Please return every record exactly as written, leaving out the pictures.
[[ Source material open ]]
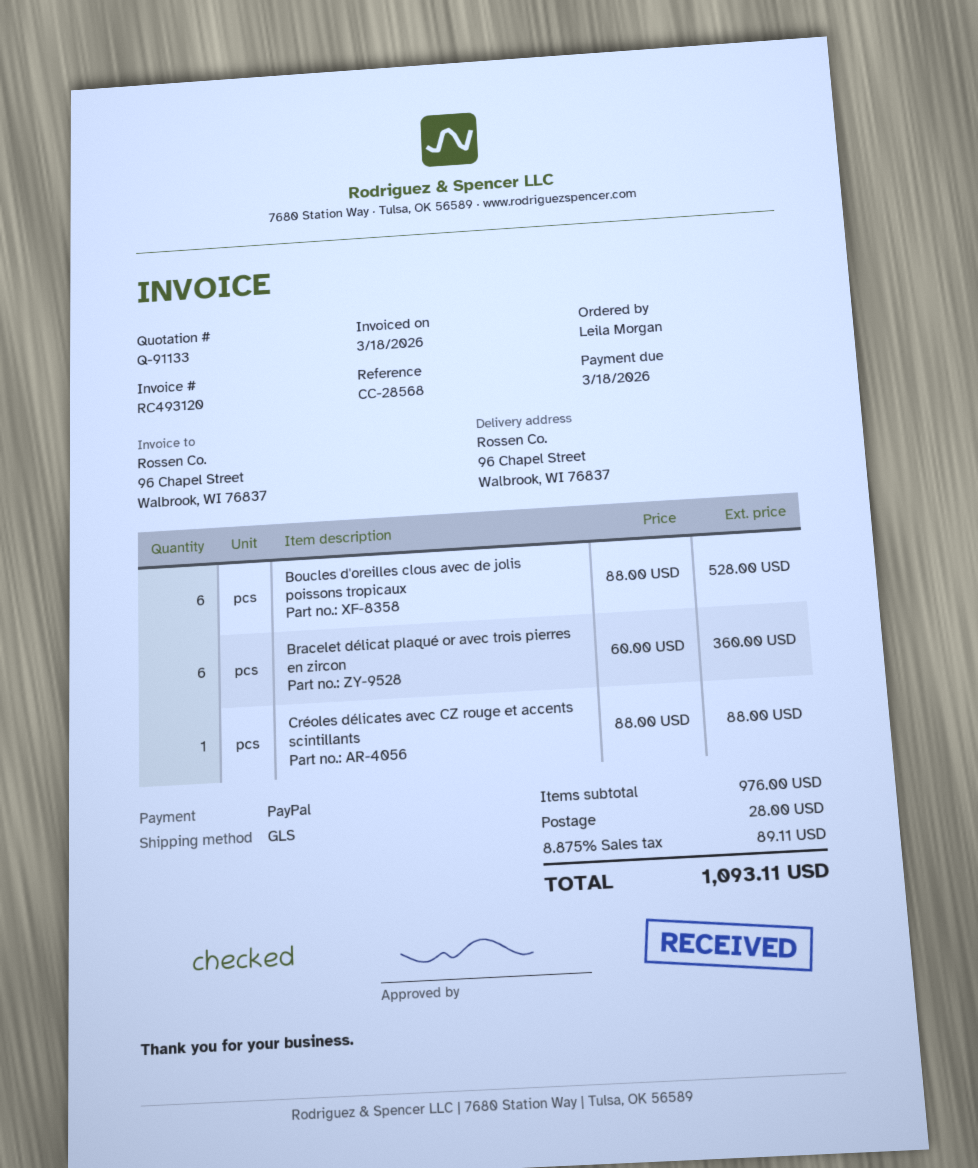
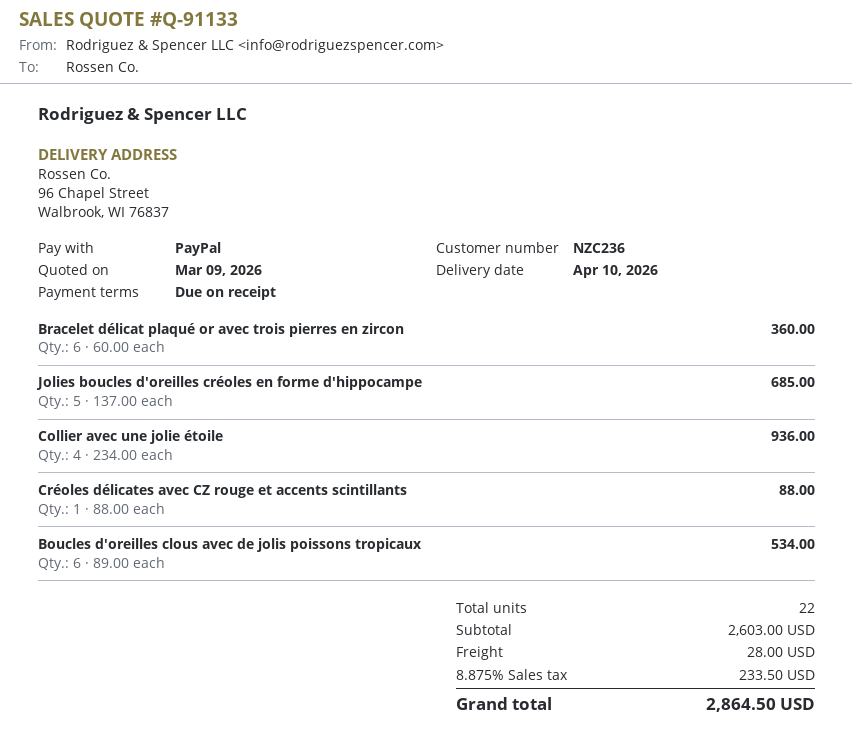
Boucles d'oreilles clous avec de jolis poissons tropicaux: 6 x 88.00 = 528.00 -> 6 x 89.00 = 534.00
Jolies boucles d'oreilles créoles en forme d'hippocampe: none -> 5 x 137.00 = 685.00
Collier avec une jolie étoile: none -> 4 x 234.00 = 936.00
subtotal: 976.00 -> 2603.00
tax: 8.875% = 89.11 -> 8.875% = 233.50
total: 1093.11 -> 2864.50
[[ Source material closed ]]
— Task output —
Boucles d'oreilles clous avec de jolis poissons tropicaux: 6 x 88.00 = 528.00 -> 6 x 89.00 = 534.00
Jolies boucles d'oreilles créoles en forme d'hippocampe: none -> 5 x 137.00 = 685.00
Collier avec une jolie étoile: none -> 4 x 234.00 = 936.00
subtotal: 976.00 -> 2603.00
tax: 8.875% = 89.11 -> 8.875% = 233.50
total: 1093.11 -> 2864.50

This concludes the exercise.